The Court of Appeal’s decision in McDiarmid protects against the risk that one type of application is, without adequate notice to or preparation by the parties, turned into a different type of hearing, with different parameters, potentially requiring different evidence. This is what appears to have occurred in the Chambers Judge’s decision. Had the executors brought a cross-application for summary disposition, it would have been open to the Chambers Judge to determine that, in fact, the limitations issues on certain claims did not require a trial. Absent such a cross-application (or the type of “informal cross-application” as in Pyrrha Design Inc v Plum and Posey Inc, 2016 ABCA 12, which the Court of Appeal specifically distinguished) the analysis of the Chambers Judge should have stopped once it was determined the Province had not met its burden for summary dismissal on the claims in question.

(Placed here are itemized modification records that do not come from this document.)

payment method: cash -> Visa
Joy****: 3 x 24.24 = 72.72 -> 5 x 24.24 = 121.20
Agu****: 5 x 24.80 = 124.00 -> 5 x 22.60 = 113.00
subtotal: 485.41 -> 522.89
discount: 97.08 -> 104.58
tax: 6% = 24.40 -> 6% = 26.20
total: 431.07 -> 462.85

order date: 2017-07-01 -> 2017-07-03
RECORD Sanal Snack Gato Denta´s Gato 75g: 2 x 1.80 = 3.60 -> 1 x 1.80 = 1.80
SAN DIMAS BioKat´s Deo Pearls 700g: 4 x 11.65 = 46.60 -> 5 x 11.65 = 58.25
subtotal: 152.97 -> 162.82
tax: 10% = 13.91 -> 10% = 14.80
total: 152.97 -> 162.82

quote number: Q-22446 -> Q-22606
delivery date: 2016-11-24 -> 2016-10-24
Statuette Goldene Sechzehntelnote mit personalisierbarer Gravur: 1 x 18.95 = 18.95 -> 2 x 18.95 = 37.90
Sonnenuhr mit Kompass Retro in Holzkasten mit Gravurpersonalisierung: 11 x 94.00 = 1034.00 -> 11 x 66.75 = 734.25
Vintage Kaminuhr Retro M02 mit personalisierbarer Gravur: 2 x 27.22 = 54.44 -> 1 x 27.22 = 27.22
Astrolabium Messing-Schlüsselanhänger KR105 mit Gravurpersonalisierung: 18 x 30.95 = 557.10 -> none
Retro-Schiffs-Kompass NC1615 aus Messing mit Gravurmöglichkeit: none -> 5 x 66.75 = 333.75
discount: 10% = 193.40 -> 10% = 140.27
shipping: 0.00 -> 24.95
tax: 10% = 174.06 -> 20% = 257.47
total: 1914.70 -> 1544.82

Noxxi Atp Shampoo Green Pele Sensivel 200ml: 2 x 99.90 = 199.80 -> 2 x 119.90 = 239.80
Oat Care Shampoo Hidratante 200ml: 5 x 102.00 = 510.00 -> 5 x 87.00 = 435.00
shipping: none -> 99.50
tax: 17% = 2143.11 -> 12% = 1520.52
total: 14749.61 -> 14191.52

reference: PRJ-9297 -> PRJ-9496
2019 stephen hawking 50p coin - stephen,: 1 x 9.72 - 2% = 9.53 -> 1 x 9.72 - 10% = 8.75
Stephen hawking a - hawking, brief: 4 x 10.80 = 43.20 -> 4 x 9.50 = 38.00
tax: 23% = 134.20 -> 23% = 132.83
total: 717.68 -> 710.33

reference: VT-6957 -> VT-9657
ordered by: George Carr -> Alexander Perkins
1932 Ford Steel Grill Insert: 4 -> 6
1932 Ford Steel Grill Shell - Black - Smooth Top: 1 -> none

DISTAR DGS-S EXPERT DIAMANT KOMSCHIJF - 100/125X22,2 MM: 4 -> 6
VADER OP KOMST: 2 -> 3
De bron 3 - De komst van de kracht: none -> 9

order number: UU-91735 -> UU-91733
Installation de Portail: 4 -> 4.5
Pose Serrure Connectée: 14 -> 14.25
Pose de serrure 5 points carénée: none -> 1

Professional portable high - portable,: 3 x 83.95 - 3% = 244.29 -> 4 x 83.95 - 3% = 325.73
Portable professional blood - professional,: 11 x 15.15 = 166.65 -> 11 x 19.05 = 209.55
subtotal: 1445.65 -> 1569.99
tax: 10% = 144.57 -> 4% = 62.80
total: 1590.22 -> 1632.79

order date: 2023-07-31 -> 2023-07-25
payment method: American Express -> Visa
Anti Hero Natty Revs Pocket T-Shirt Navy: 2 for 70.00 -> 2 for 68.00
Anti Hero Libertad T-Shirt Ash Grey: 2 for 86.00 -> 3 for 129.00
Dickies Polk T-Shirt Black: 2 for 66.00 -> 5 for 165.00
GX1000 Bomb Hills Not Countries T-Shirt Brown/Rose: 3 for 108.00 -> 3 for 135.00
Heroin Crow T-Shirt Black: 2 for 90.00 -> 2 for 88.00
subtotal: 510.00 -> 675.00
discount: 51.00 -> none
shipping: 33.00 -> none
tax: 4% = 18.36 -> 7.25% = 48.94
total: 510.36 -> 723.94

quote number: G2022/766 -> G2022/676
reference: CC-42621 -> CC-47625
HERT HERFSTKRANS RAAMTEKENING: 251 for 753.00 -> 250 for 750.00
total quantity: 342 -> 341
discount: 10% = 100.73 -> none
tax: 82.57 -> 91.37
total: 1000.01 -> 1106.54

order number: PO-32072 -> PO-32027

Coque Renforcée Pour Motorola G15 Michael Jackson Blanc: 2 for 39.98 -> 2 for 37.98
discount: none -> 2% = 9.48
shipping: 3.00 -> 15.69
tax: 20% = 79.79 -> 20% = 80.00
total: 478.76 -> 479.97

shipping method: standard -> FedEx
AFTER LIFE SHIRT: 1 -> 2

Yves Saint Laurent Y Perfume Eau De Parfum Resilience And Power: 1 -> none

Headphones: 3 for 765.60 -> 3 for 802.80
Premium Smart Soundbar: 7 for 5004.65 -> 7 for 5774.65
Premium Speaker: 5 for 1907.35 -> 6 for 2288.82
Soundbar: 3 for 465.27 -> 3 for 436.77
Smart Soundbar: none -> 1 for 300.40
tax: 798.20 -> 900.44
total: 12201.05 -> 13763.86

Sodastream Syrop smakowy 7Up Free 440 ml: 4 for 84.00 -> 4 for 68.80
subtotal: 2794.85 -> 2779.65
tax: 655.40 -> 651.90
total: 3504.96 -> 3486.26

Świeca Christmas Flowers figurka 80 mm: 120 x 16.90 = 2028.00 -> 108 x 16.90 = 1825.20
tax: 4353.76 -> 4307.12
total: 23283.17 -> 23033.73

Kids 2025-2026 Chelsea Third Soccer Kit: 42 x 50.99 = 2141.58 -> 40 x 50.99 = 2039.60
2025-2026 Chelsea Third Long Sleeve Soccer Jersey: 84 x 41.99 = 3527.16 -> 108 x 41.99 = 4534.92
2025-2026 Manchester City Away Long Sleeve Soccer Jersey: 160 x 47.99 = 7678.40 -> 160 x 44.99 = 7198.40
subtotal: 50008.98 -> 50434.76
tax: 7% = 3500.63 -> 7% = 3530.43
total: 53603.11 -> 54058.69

Perhaps what McDiarmid Estate most calls for is the need for a functional midway point between summary judgment and full-blown trials that summary trials are intended to provide but have largely failed to do in Alberta. Issues such as those faced by the Chambers Judge in McDiarmid would appear to be ideally suited for such a procedure. The majority decision in Hannam noted that the Rules of Court Committee is reviewing the summary trial rules in Alberta, and expressed hope that meaningful changes could potentially fill this procedural gap. For now, however, McDiarmid is an important reminder that the scope of decisions available to a Judge hearing a summary judgment or summary dismissal application are necessarily limited to the specific remedy sought, absent a cross-application seeking the opposite.
 2014 SCC 7 (Hryniak)
 Hannam v Medicine Hat School District No 76, 2020 ABCA 343 (Hannam)
 2021 ABCA 53 (McDiarmid)
 Ibid at para 4
 Ibid at paras 4, 12-15
 2019 ABCA 49 (Weir-Jones)
 McDiarmid, supra note 3 at para 14
 Weir-Jones, supra note 6 at para 32
 McDiarmid, supra note 3 at paras 14-15
 Hannam, supra note 2 at paras 172-183; The Rules of Court Committee is currently requesting comments in an effort to “examine the use of summary trials as a more efficient way of resolving disputes.”